More from General Order No. 11:

What can aid more to assure this result than cherishing tenderly the memory of our heroic dead, who made their breasts a barricade between our country and its foes? Their soldier lives were the reveille of freedom to a race in chains, and their deaths the tattoo of rebellious tyranny in arms. We should guard their graves with sacred vigilance. All that the consecrated wealth and taste of the nation can add to their adornment and security is but a fitting tribute to the memory of her slain defenders.

Why are the soldiers of the North called "defenders" when they were the aggressors? The South just wanted to secede, not take over the North.

Let no wanton foot tread rudely on such hallowed grounds. Let pleasant paths invite the coming and going of reverent visitors and fond mourners. Let no vandalism of avarice or neglect, no ravages of time testify to the present or to the coming generations that we have forgotten as a people the cost of a free and undivided republic.

Once again we have to ask, "Was the cost worth it?" Why was it so much better to kill 700,000 human beings, most of them professing Christians, than to have a "United States of America" and a "Confederate States of America?" At the end of World War II the Allies divided the German Republic into East and West. Why did so many Americans have to die to prevent the U.S. from being divided into North and South?

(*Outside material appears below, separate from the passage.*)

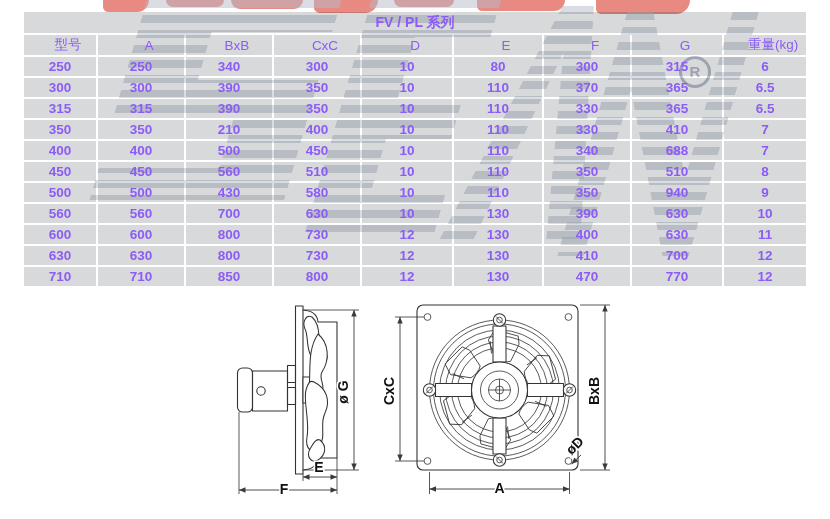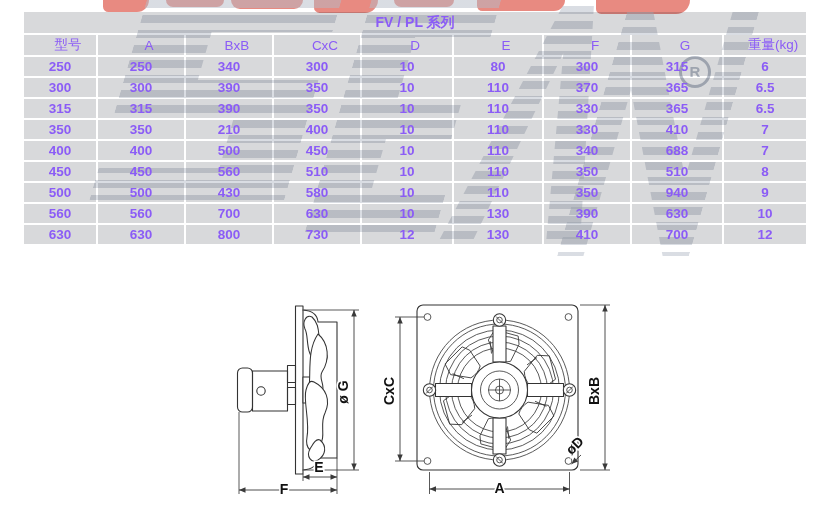"600" tr { html: none -> <tr> <td>600</td> <td>600</td> <td>800</td> <td>730</td> <td>12</td> <td>130</td> <td>400</td> <td>630</td> <td>11</td> </tr> }
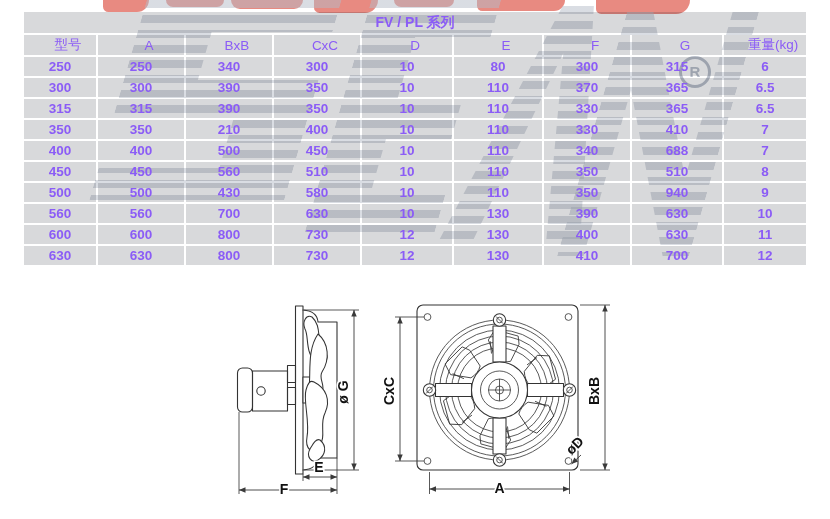"710" tr { html: none -> <tr> <td>710</td> <td>710</td> <td>850</td> <td>800</td> <td>12</td> <td>130</td> <td>470</td> <td>770</td> <td>12</td> </tr> }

Let us, then, at the time appointed gather around their sacred remains and garland the passionless mounds above them with the choicest flowers of spring-time; let us raise above them the dear old flag they saved from dishonor; let us in this solemn presence renew our pledges to aid and assist those whom they have left among us a sacred charge upon a nation's gratitude, the soldier's and sailor's widow and orphan.

One could argue that both the South and the North dishonored the flag. But was the North justified in creating widows and orphans in the South? Would Jesus honor them for their killings? It is not surprising to learn that

The South refused to acknowledge the day, honoring their dead on separate days until after World War I (when the holiday changed from honoring just those who died fighting in the Civil War to honoring Americans who died fighting in any war). (USMemorialDay.org)


World War II


You must be exhausted reading this, because I'm exhausted writing it. Stand up, do some deep knee bends, grab a lemonade, then come back and re-focus. I haven't even mentioned World War II, which most folks believe was certainly justified. I don't. The goal of the U.S. federal government was not to save the Jews, it was to advance international socialism (or Communism) rather than allow national socialism (Nazi) to advance. Sounds like a crazy idea, doesn't it.

But that was the result of WWII. Eastern Europe was given to Soviet Communism, and much of Asia was given to Chinese Communism. And when the federal government had a chance before 1945 to rescue Jews, it refused to do so. One example: a boat full of Jews escaping Hitler came to the U.S., but Roosevelt prohibited the ship to dock on U.S. soil. The story | The details | More about WWII.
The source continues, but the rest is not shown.